— TRY IT —
Leave out all images and set down the records exactly as given.
────
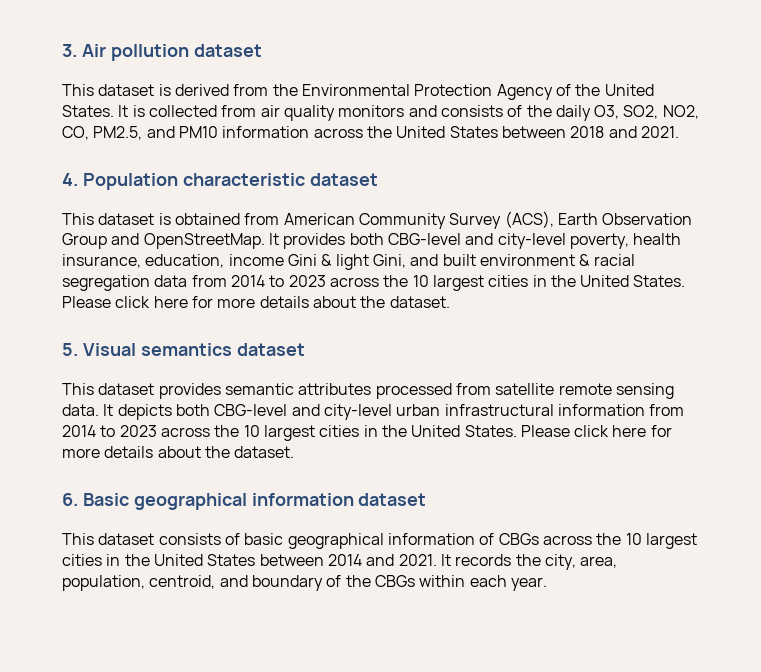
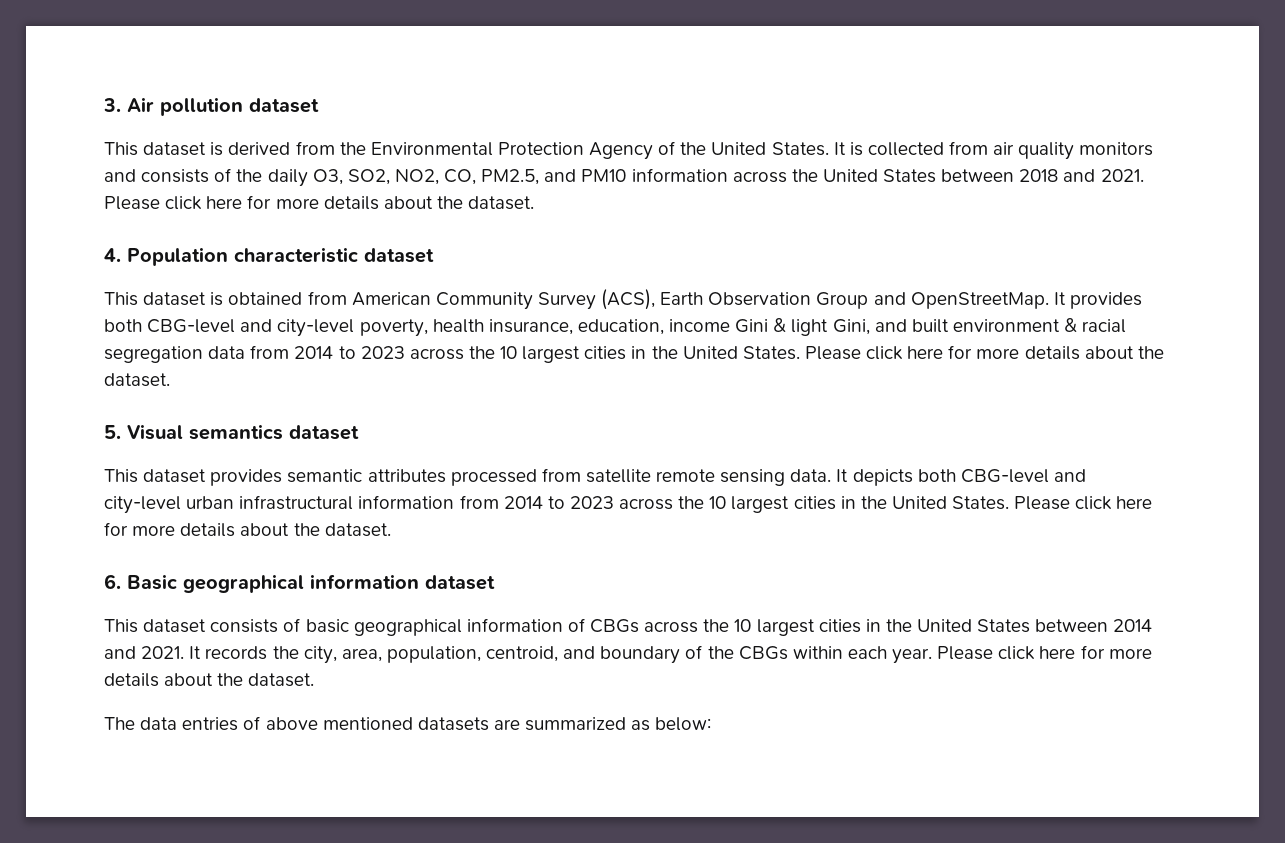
- It is collected from air quality monitors and consists of the daily O3, SO2, NO2, CO, PM2.5, and PM10 information across the United States between 2018 and 2021.
+ It is collected from air quality monitors and consists of the daily O3, SO2, NO2, CO, PM2.5, and PM10 information across the United States between 2018 and 2021. Please click here for more details about the dataset.
- It records the city, area, population, centroid, and boundary of the CBGs within each year.
+ It records the city, area, population, centroid, and boundary of the CBGs within each year. Please click here for more details about the dataset.
+ The data entries of above mentioned datasets are summarized as below:

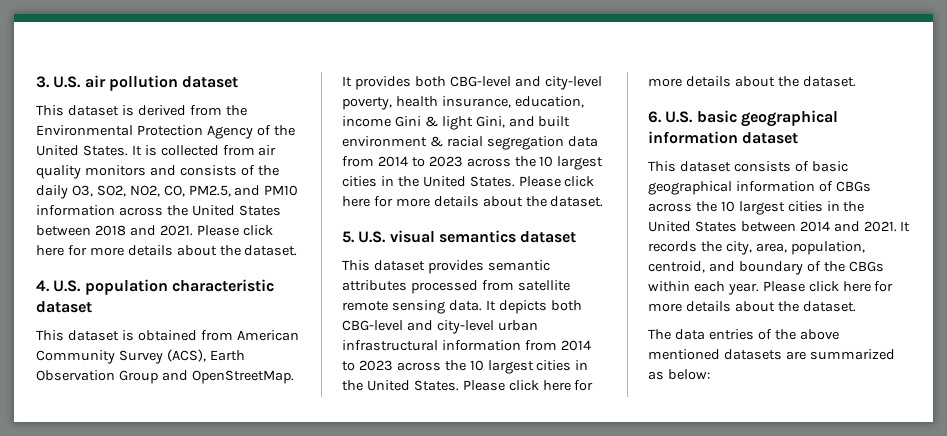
- 3. Air pollution dataset
+ 3. U.S. air pollution dataset
- 4. Population characteristic dataset
+ 4. U.S. population characteristic dataset
- 5. Visual semantics dataset
+ 5. U.S. visual semantics dataset
- 6. Basic geographical information dataset
+ 6. U.S. basic geographical information dataset
- The data entries of above mentioned datasets are summarized as below:
+ The data entries of the above mentioned datasets are summarized as below:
────
— TASK ANSWER —
- It is collected from air quality monitors and consists of the daily O3, SO2, NO2, CO, PM2.5, and PM10 information across the United States between 2018 and 2021.
+ It is collected from air quality monitors and consists of the daily O3, SO2, NO2, CO, PM2.5, and PM10 information across the United States between 2018 and 2021. Please click here for more details about the dataset.
- It records the city, area, population, centroid, and boundary of the CBGs within each year.
+ It records the city, area, population, centroid, and boundary of the CBGs within each year. Please click here for more details about the dataset.
+ The data entries of above mentioned datasets are summarized as below:

- 3. Air pollution dataset
+ 3. U.S. air pollution dataset
- 4. Population characteristic dataset
+ 4. U.S. population characteristic dataset
- 5. Visual semantics dataset
+ 5. U.S. visual semantics dataset
- 6. Basic geographical information dataset
+ 6. U.S. basic geographical information dataset
- The data entries of above mentioned datasets are summarized as below:
+ The data entries of the above mentioned datasets are summarized as below:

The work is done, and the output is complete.